I haven’t even given thought to staying, I want to go back to the city, living on the land is hard and it is an art form. Even to work out the measurements of feed stuffs for animals including milk replacer is an art, one needs to judge weights, how old they may be, if they have had colostrum from Mum before being orphaned. This is for all animals that my husband rescues, there is never a good or bad time for death and births on farming, though the farmer plans breeding times so that he can be here when it occurs so that they have assistance – especially the cattle.

he will get up and check them 3 times per day, move them into paddocks with better feed quality. when some cows give birth they hide their young in trees and shelters so that they can grow in the first few weeks so we re conscious of the fact that there needs to be little traffic, by way of people, dogs, utes and motorbikes until the mum brings them out from their hiding places.

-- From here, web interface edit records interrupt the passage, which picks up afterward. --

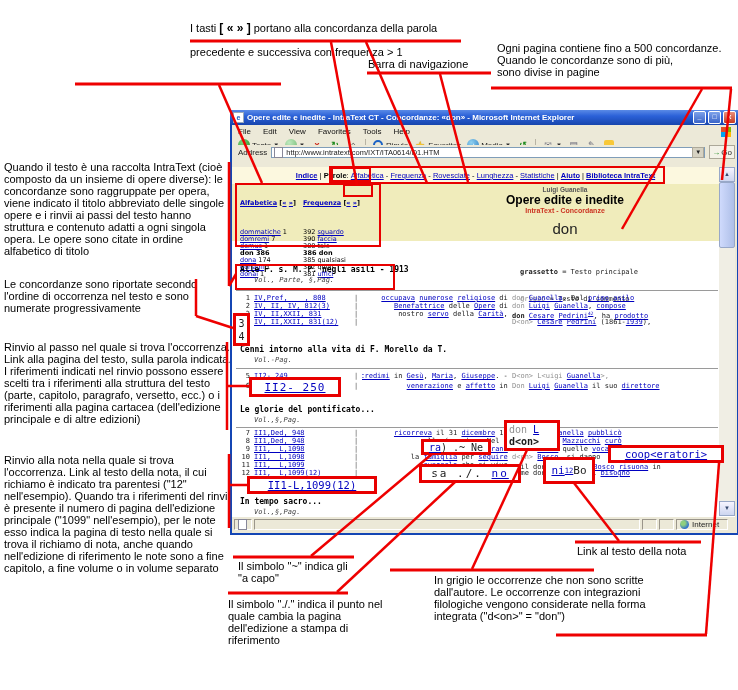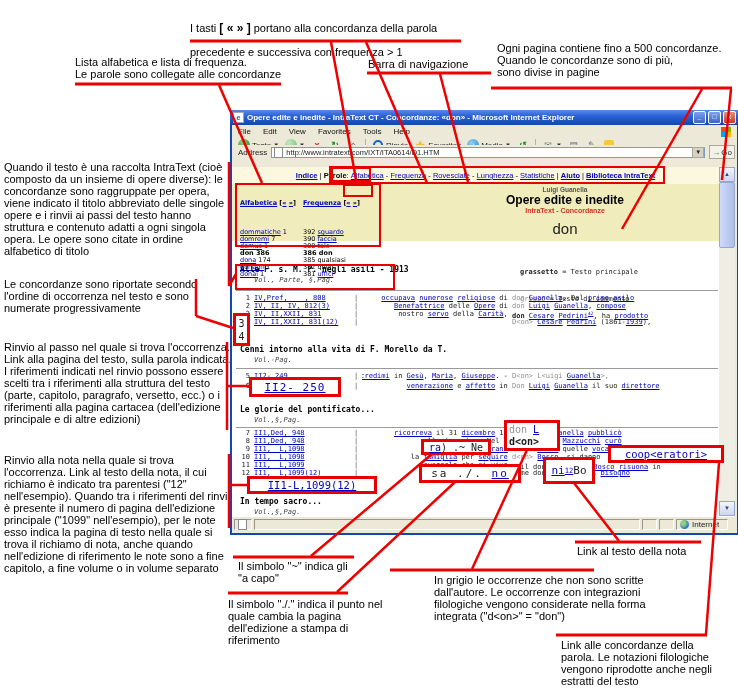--- a/index.html
+++ b/index.html
@@ -105,8 +105,6 @@
     <div><span>I tasti </span><span class="b big">[ « » ]</span><span> portano alla concordanza della parola</span></div>
     <div>precedente e successiva con frequenza  &gt; 1</div>
   </div>
-  <div class="abs ann" style="left:75px;top:56px;width:230px;">Lista alfabetica e lista di frequenza.
-Le parole sono collegate alle concordanze</div>
   <div class="abs ann" style="left:368px;top:58px;">Barra di navigazione</div>
   <div class="abs ann" style="left:497px;top:42px;width:240px;">Ogni pagina contiene fino a 500 concordanze.
 Quando le concordanze sono di più,

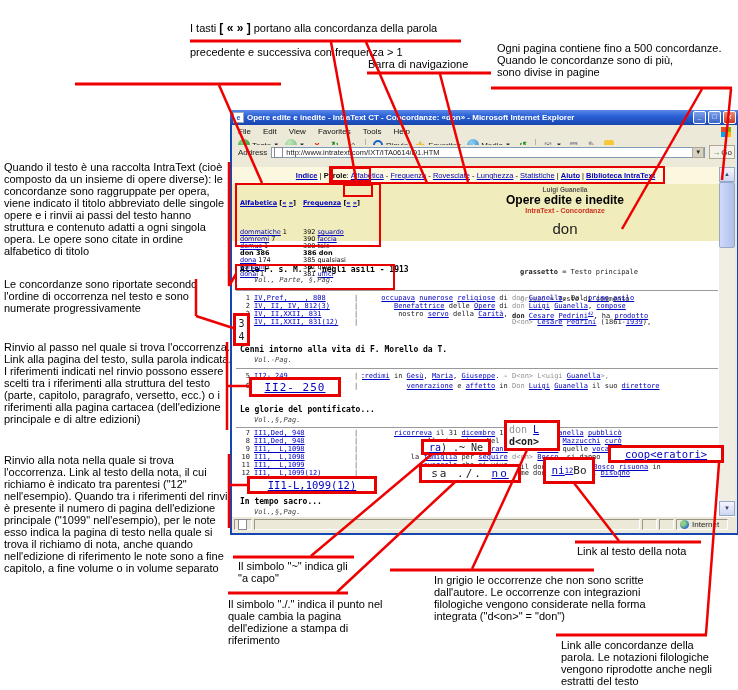--- a/index.html
+++ b/index.html
@@ -119,7 +119,6 @@
   <div class="abs ann" style="left:228px;top:598px;width:158px;">Il simbolo "./." indica il punto nel quale cambia la pagina dell'edizione a stampa di riferimento</div>
   <div class="abs ann" style="left:391px;top:574px;width:214px;margin-left:43px;">In grigio le occorrenze che non sono scritte dall'autore. Le occorrenze con integrazioni filologiche vengono considerate nella forma integrata ("d&lt;on&gt;" = "don")</div>
   <div class="abs ann" style="left:577px;top:545px;">Link al testo della nota</div>
-  <div class="abs ann" style="left:561px;top:639px;width:164px;">Link alle concordanze della parola. Le notazioni filologiche vengono riprodotte anche negli estratti del testo</div>
 
   <div class="abs" id="win"></div>
   <div class="abs" id="titlebar">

Occasionally there can be a separation or if there is a twin birth, one can be left behind. the farmer has a method for this also. He catches the calf puts a dog collar on it and collects it and drives it around the mobs to see if it will mother up. I have watched while some cows will kick away the calf that isn’t their own and I know of farmers who will bring a cow whose calf has died and calf who’s mother has died into the cattle yards rub deodorant onto each of their noses for a couple of days until the cow accepts the calf as it’s own. Apparently this can work. Amazing what farmers will do to save their animals.

Farming is an Art, one that I am learning quickly and work hard to save our animals? It is not my passion but I have oodles of compassion and will do all I can to look after the land and the animals? What’s your passion? Are you and your partner compatible in work and ideals? we are not polar opposites but we have opposite ideas and discuss these often.